El capitán abrió la jaula.
—¡Protección! —ordenó a sus hombres mientras los primeros exaltados trataban de forzar el bloqueo de los guardias ducales—. Vamos, Giuditta —dijo cogiéndola del brazo.
—¿Qué hace? —gritó el Patriarca poniéndose de pie. Cuando se disponía a ordenar a los guardias que los detuvieran, Giustiniani, saliendo de la postración que le causaba el dolor, le agarró una muñeca.
—¿Qué hace usted, Patriarca? —preguntó iracundo—. ¿Quiere que la linchen?
El Patriarca miró desconcertado la mano de Giustiniani que sujetaba la suya.
—¿Cómo se permite?
—¡Siéntese! —le dijo Giustiniani con tal ímpetu que el Patriarca se apresuró a obedecerlo. El aristócrata se volvió hacia Lanzafame—. ¡Fuera! ¡Sacadla de aquí! —gritó. Acto seguido apuntó con un dedo al comandante de la guardia ducal—. ¡No dejéis pasar a nadie!
Lanzafame abrazó más estrechamente a Giuditta. Se volvió hacia Mercurio.
—Muchacho…
—Marchaos… —dijo con un hilo de voz Mercurio, que seguía arrodillado, cabeceando ya sin fuerza y con la mirada velada.
—¡Mercurio, no! —gritó Giuditta.
—¡Vamos! —ordenó Lanzafame cogiendo a Giuditta para sacarla de la sala.

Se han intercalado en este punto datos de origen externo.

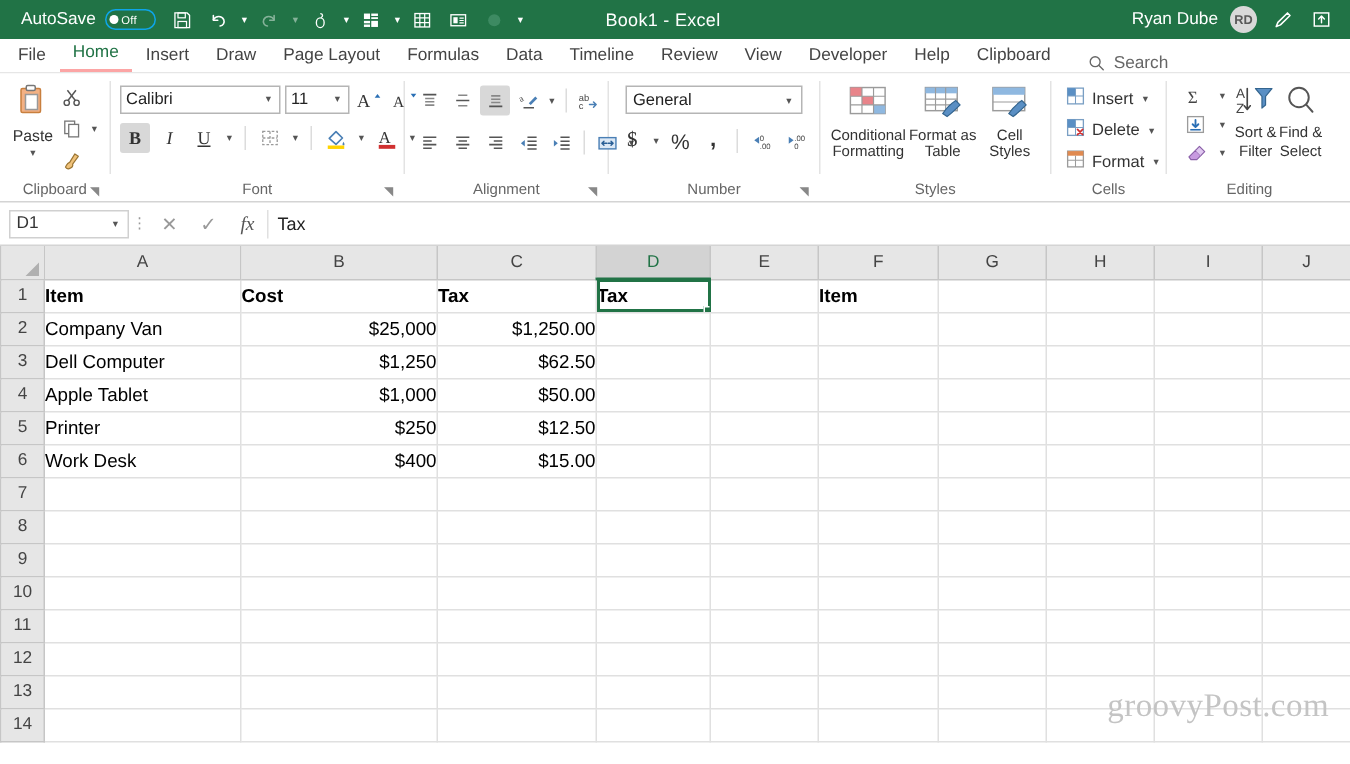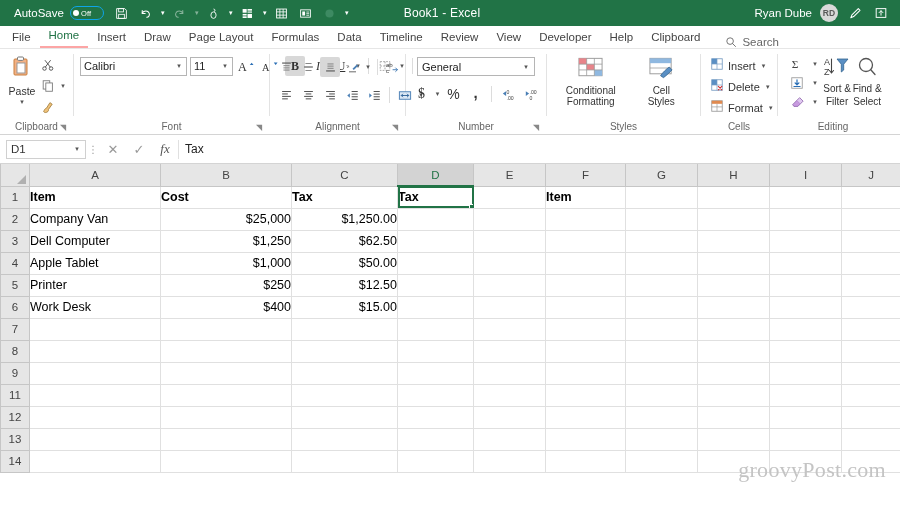--- a/index.html
+++ b/index.html
@@ -360,21 +360,21 @@
             </span>
           </div>
         </div>
       </div>
       <div class="glabel">Clipboard</div>
       <div class="dlg">◥</div>
     </div>
     <div class="gsep"></div>
 
     <div class="group" style="width:195px;">
-      <div class="gbody" style="flex-direction:row;justify-content:flex-start;padding-top:3px;gap:4px;">
+      <div class="gbody" style="flex-direction:column;justify-content:flex-start;padding-top:3px;gap:4px;">
         <div class="fontrow">
           <div class="fontname">
             <span class="v">Calibri</span>
             <span class="caret">▾</span>
           </div>
           <div class="fontsize">
             <span class="v">11</span>
             <span class="caret">▾</span>
           </div>
           <div class="ico-btn">
@@ -570,20 +570,34 @@
                 <rect x="2" y="2" width="8" height="6" fill="#e8848a"></rect>
                 <rect x="10" y="8" width="8" height="6" fill="#e8848a"></rect>
                 <rect x="18" y="14" width="8" height="6" fill="#8fb8e0"></rect>
                 <line x1="10" y1="2" x2="10" y2="20" stroke="#9b9b9b" stroke-width=".8"></line>
                 <line x1="18" y1="2" x2="18" y2="20" stroke="#9b9b9b" stroke-width=".8"></line>
                 <line x1="2" y1="8" x2="26" y2="8" stroke="#9b9b9b" stroke-width=".8"></line>
                 <line x1="2" y1="14" x2="26" y2="14" stroke="#9b9b9b" stroke-width=".8"></line>
               </svg>
           </span>
           <span class="cap">Conditional Formatting</span>
+        </div>
+        <div class="bigbtn" style="width:48px;">
+          <span>
+            <svg width="27" height="24" viewBox="0 0 28 24">
+                <rect x="2" y="2" width="22" height="16" fill="#fff" stroke="#9b9b9b" stroke-width="1"></rect>
+                <rect x="2" y="2" width="22" height="4" fill="#8fb8e0"></rect>
+                <line x1="9" y1="2" x2="9" y2="18" stroke="#9b9b9b" stroke-width=".8"></line>
+                <line x1="16" y1="2" x2="16" y2="18" stroke="#9b9b9b" stroke-width=".8"></line>
+                <line x1="2" y1="10" x2="24" y2="10" stroke="#9b9b9b" stroke-width=".8"></line>
+                <line x1="2" y1="14" x2="24" y2="14" stroke="#9b9b9b" stroke-width=".8"></line>
+                <path d="M14 20c2-3 6-7 9-9l3 3c-2 2-6 6-9 8z" fill="#5a8fc4" stroke="#34658f" stroke-width=".8"></path>
+              </svg>
+          </span>
+          <span class="cap">Format as Table</span>
         </div>
         <div class="bigbtn" style="width:42px;">
           <span>
             <svg width="27" height="24" viewBox="0 0 28 24">
                 <rect x="2" y="2" width="22" height="16" fill="#fff" stroke="#9b9b9b" stroke-width="1"></rect>
                 <rect x="2" y="2" width="22" height="5" fill="#8fb8e0"></rect>
                 <line x1="2" y1="12" x2="24" y2="12" stroke="#9b9b9b" stroke-width=".8"></line>
                 <path d="M13 20c2-3 6-7 9-9l3 3c-2 2-6 6-9 8z" fill="#5a8fc4" stroke="#34658f" stroke-width=".8"></path>
               </svg>
           </span>
@@ -859,20 +873,33 @@
             <td class="cell"></td>
             <td class="cell"></td>
             <td class="cell"></td>
             <td class="cell"></td>
             <td class="cell"></td>
             <td class="cell"></td>
             <td class="cell"></td>
             <td class="cell"></td>
       </tr>
       <tr>
+        <td class="rowhead">10</td>
+        <td class="cell"></td>
+            <td class="cell"></td>
+            <td class="cell"></td>
+            <td class="cell"></td>
+            <td class="cell"></td>
+            <td class="cell"></td>
+            <td class="cell"></td>
+            <td class="cell"></td>
+            <td class="cell"></td>
+            <td class="cell"></td>
+      </tr>
+      <tr>
         <td class="rowhead">11</td>
         <td class="cell"></td>
             <td class="cell"></td>
             <td class="cell"></td>
             <td class="cell"></td>
             <td class="cell"></td>
             <td class="cell"></td>
             <td class="cell"></td>
             <td class="cell"></td>
             <td class="cell"></td>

—¡No! ¡No! —gritaba la joven.
Mercurio se volvió a mirarla. Intentó sonreírle, pero un gran resplandor lo cegó de improviso y unos segundos antes de que Giuditta desapareciese por la puerta lateral cayó de bruces al suelo.
Los ruidos, los estrépitos, los miedos enmudecieron.
El mundo entero calló. Y se tiñó de negro.